第17回 戸張泰子(台東区立朝倉彫塑館 学芸員)
中原悌二郎記念旭川市彫刻美術館の山腋さんよりご紹介いただきました台東区立朝倉彫塑館 主任研究員(学芸員)の戸張です。
当館は、日本近代を代表する彫刻家 朝倉文夫(1883~1964)が、実際に制作や生活、さらに教育の場とした空間をそのまま利用した美術館です。朝倉が自ら設計し1935年に完成した建物は、国の有形文化財に登録されています。また、朝倉の芸術思想の特質である自然観を表す庭園の芸術上・観賞上の価値が評価され、敷地全体が国の名勝に指定されています。
当館の最も大きな特徴は、彫刻はもちろんのこと、建築や庭園といったものが一体となり、朝倉の芸術観を体現しているところにあります。本来、不可視的な芸術家の思想や世界観を雄弁に物語る稀有な空間といえます。

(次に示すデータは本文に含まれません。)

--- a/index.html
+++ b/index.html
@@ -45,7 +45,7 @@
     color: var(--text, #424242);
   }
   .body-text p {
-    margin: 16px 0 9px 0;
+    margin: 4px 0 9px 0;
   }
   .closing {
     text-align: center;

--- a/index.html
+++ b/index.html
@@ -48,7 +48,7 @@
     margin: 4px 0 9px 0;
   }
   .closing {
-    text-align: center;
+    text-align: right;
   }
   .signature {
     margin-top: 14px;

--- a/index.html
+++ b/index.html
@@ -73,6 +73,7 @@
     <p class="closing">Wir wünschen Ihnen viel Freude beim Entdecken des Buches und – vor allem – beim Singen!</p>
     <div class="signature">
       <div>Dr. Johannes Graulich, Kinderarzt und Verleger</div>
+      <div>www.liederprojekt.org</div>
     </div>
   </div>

是非とも当館に一歩足を踏み入れ、壮大かつ静謐な非日常の空間で、芸術家の確かな息吹を感じていただきたいと思います。
台東区立朝倉彫塑館 書斎
私のおすすめミュージアム
原爆の図丸木美術館
私がおすすめするのは原爆の図丸木美術館(以下丸木美術館)です。
原爆投下直後の広島の惨状から目を逸らすことなく、その様を作品に残した丸木位里・俊夫妻。丸木美術館は、ふたりの作品を中心に展示活動を行い、そのメッセージを発信し続けています。

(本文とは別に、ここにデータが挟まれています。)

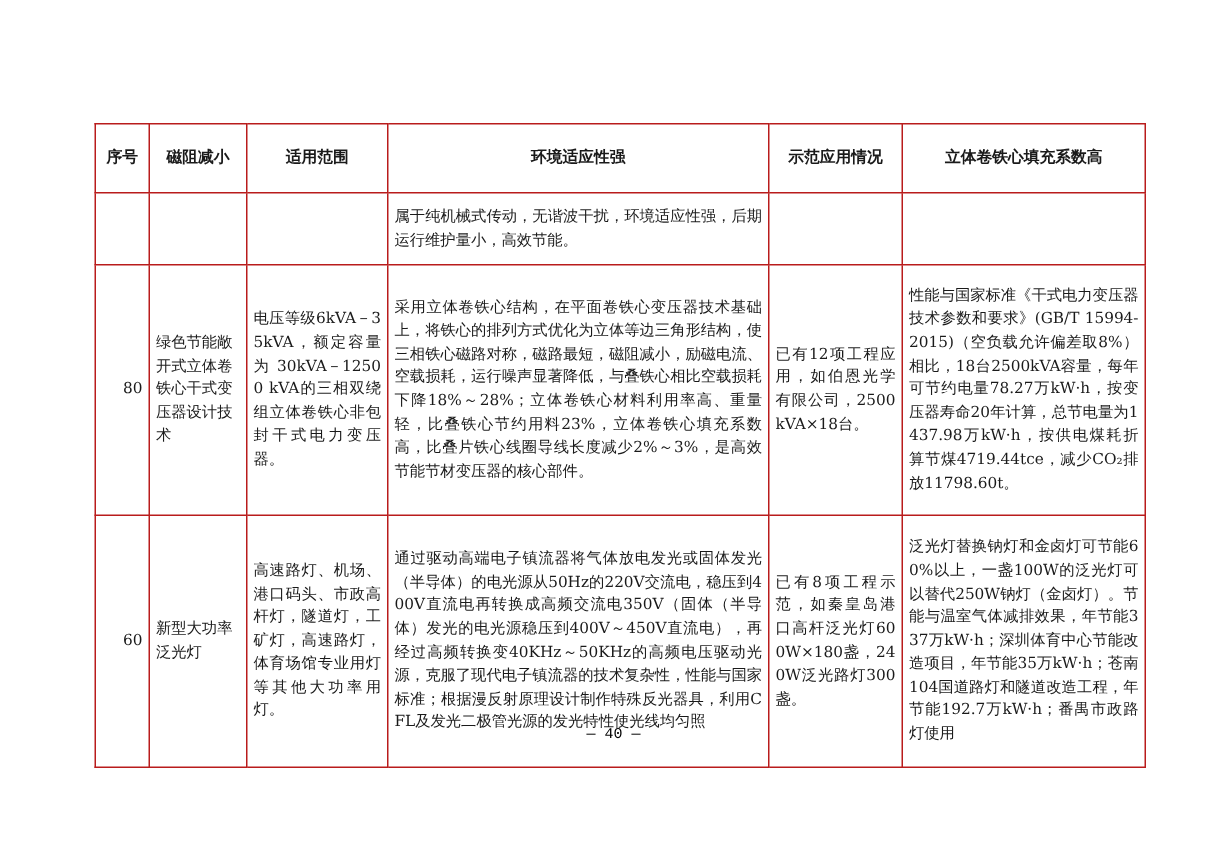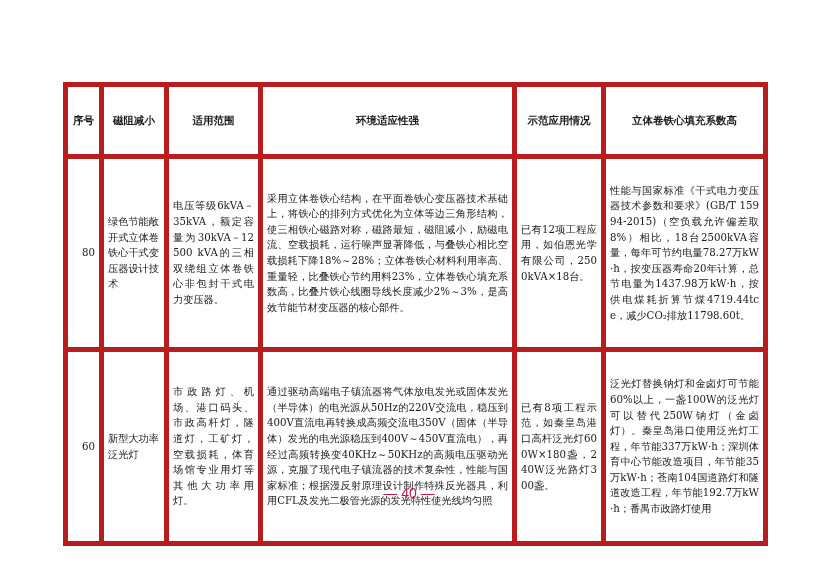--- a/index.html
+++ b/index.html
@@ -7,7 +7,7 @@
          font-family:"DejaVu Serif","Liberation Serif",serif; color:#1a1a1a; }
   table.main { position:absolute; left:63px; top:82px; border-collapse:collapse;
                table-layout:fixed; width:700px; }
-  table.main td, table.main th { border:5px solid #b91c1c; padding:16px 4px; vertical-align:middle;
+  table.main td, table.main th { border:1px solid #b91c1c; padding:5px 4px; vertical-align:middle;
                font-size:10.2px; line-height:15.6px; word-break:break-all;margin-top:28px; }
   table.main th { height:35px; font-weight:bold; font-family:"DejaVu Sans","Liberation Sans",sans-serif;
                font-size:10.5px; text-align:center; }

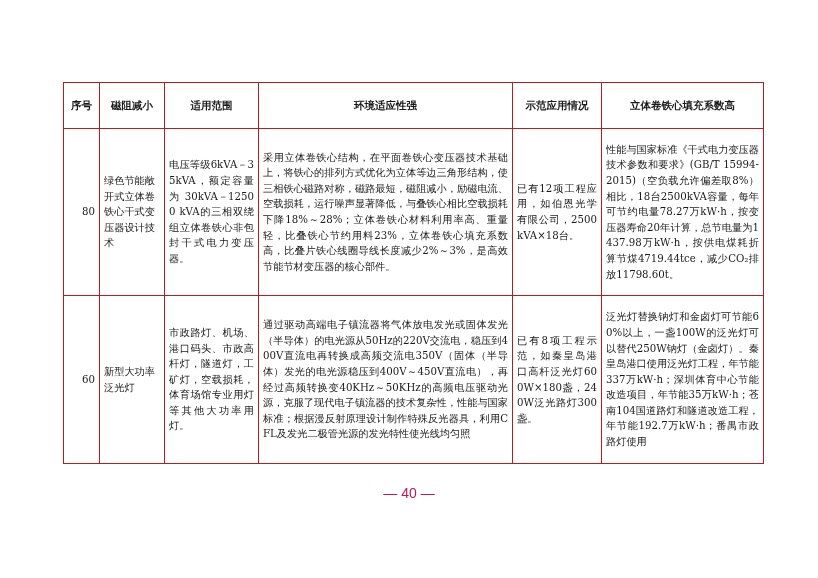--- a/index.html
+++ b/index.html
@@ -42,6 +42,14 @@
     </tr>
   </thead>
   <tbody>
+    <tr class="r-cont">
+      <td class="center"></td>
+      <td></td>
+      <td></td>
+      <td class="just">属于纯机械式传动，无谐波干扰，环境适应性强，后期运行维护量小，高效节能。</td>
+      <td></td>
+      <td></td>
+    </tr>
     <tr class="r80">
       <td class="center">80</td>
       <td>绿色节能敞开式立体卷铁心干式变压器设计技术</td>

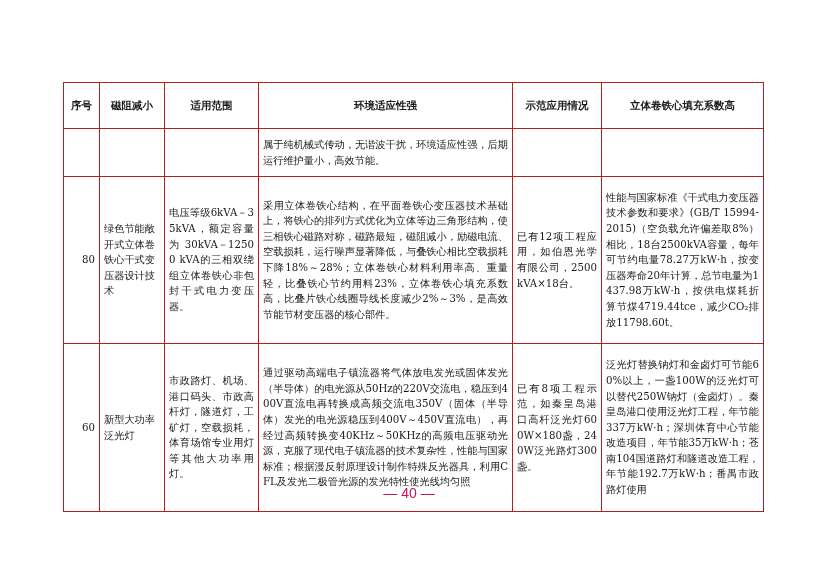--- a/index.html
+++ b/index.html
@@ -64,7 +64,7 @@
       <td class="just">市政路灯、机场、港口码头、市政高杆灯，隧道灯，工矿灯，空载损耗，体育场馆专业用灯等其他大功率用灯。</td>
       <td class="just">通过驱动高端电子镇流器将气体放电发光或固体发光（半导体）的电光源从50Hz的220V交流电，稳压到400V直流电再转换成高频交流电350V（固体（半导体）发光的电光源稳压到400V～450V直流电），再经过高频转换变40KHz～50KHz的高频电压驱动光源，克服了现代电子镇流器的技术复杂性，性能与国家标准；根据漫反射原理设计制作特殊反光器具，利用CFL及发光二极管光源的发光特性使光线均匀照</td>
       <td class="just">已有8项工程示范，如秦皇岛港口高杆泛光灯600W×180盏，240W泛光路灯300盏。</td>
-      <td class="just">泛光灯替换钠灯和金卤灯可节能60%以上，一盏100W的泛光灯可以替代250W钠灯（金卤灯）。秦皇岛港口使用泛光灯工程，年节能337万kW·h；深圳体育中心节能改造项目，年节能35万kW·h；苍南104国道路灯和隧道改造工程，年节能192.7万kW·h；番禺市政路灯使用</td>
+      <td class="just">泛光灯替换钠灯和金卤灯可节能60%以上，一盏100W的泛光灯可以替代250W钠灯（金卤灯）。节能与温室气体减排效果，年节能337万kW·h；深圳体育中心节能改造项目，年节能35万kW·h；苍南104国道路灯和隧道改造工程，年节能192.7万kW·h；番禺市政路灯使用</td>
     </tr>
   </tbody>
 </table>

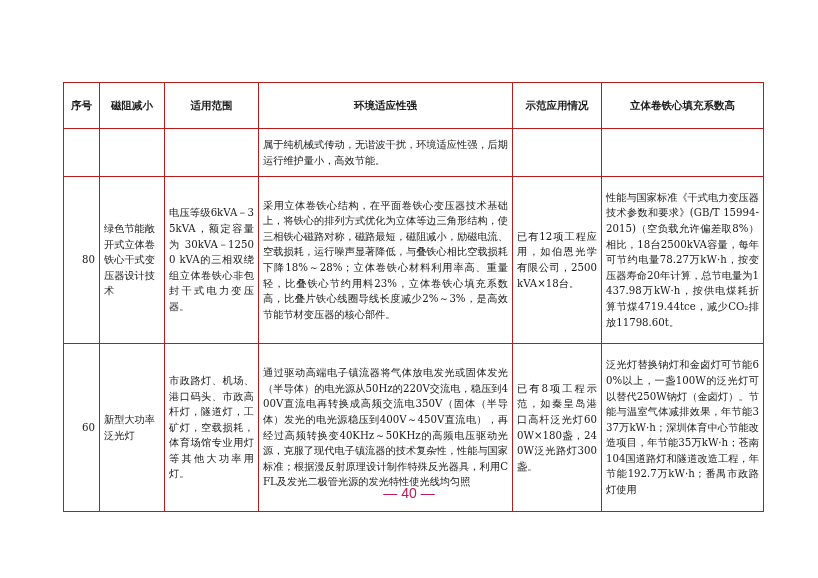--- a/index.html
+++ b/index.html
@@ -61,7 +61,7 @@
     <tr class="r81">
       <td class="center">60</td>
       <td>新型大功率泛光灯</td>
-      <td class="just">市政路灯、机场、港口码头、市政高杆灯，隧道灯，工矿灯，空载损耗，体育场馆专业用灯等其他大功率用灯。</td>
+      <td class="just">高速路灯、机场、港口码头、市政高杆灯，隧道灯，工矿灯，高速路灯，体育场馆专业用灯等其他大功率用灯。</td>
       <td class="just">通过驱动高端电子镇流器将气体放电发光或固体发光（半导体）的电光源从50Hz的220V交流电，稳压到400V直流电再转换成高频交流电350V（固体（半导体）发光的电光源稳压到400V～450V直流电），再经过高频转换变40KHz～50KHz的高频电压驱动光源，克服了现代电子镇流器的技术复杂性，性能与国家标准；根据漫反射原理设计制作特殊反光器具，利用CFL及发光二极管光源的发光特性使光线均匀照</td>
       <td class="just">已有8项工程示范，如秦皇岛港口高杆泛光灯600W×180盏，240W泛光路灯300盏。</td>
       <td class="just">泛光灯替换钠灯和金卤灯可节能60%以上，一盏100W的泛光灯可以替代250W钠灯（金卤灯）。节能与温室气体减排效果，年节能337万kW·h；深圳体育中心节能改造项目，年节能35万kW·h；苍南104国道路灯和隧道改造工程，年节能192.7万kW·h；番禺市政路灯使用</td>

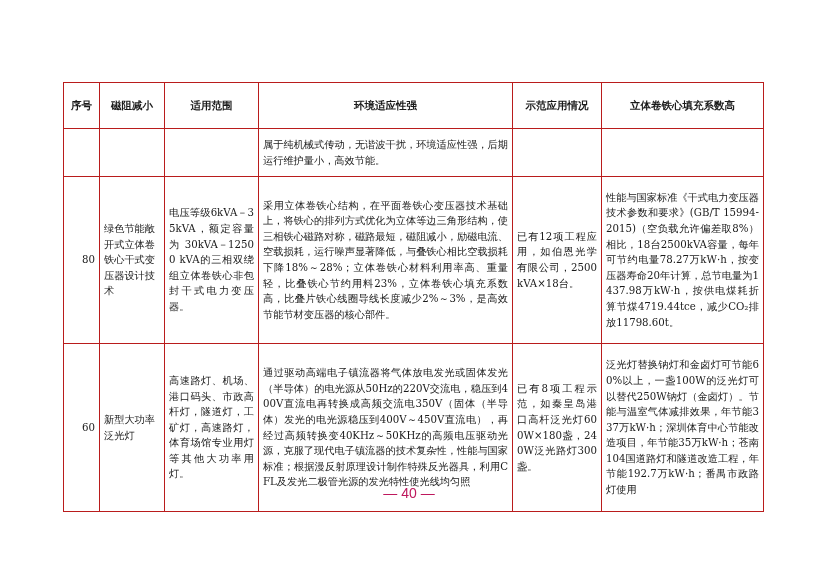--- a/index.html
+++ b/index.html
@@ -17,7 +17,7 @@
   tr.r80 td { height:156px; }
   tr.r81 td { height:157px; }
   .footer { position:absolute; left:0; width:818px; top:485px; text-align:center;
-            font-family:Liberation Sans, sans-serif; font-size:14px; color:#be185d; }
+            font-family:Liberation Mono, monospace; font-size:10px; color:#000000; }
 </style>
 </head>
 <body>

美術館めぐりが好きな方は、アートに癒されることも多いと思いますが、一方で、思いもよらぬ示唆や刺激を受け、新たな気付きを得ることもあるかと思います。丸木美術館をおすすめする理由は、実際に作品に対峙したときに、そうした気付きを得られるところにあります。見る者の心を鷲掴みにし、揺さぶり続けてくるような作品にはそうそう出会えるものではありません。作品に接し、心の内に響くものとじっくり向き合う…丸木美術館はそうした機会を与えてくれる場です。
求めるのならば、いつでも気付きを与えてくれる作品がそこにあります。熱を帯びた作品が、静かに来館者の訪問を待っています。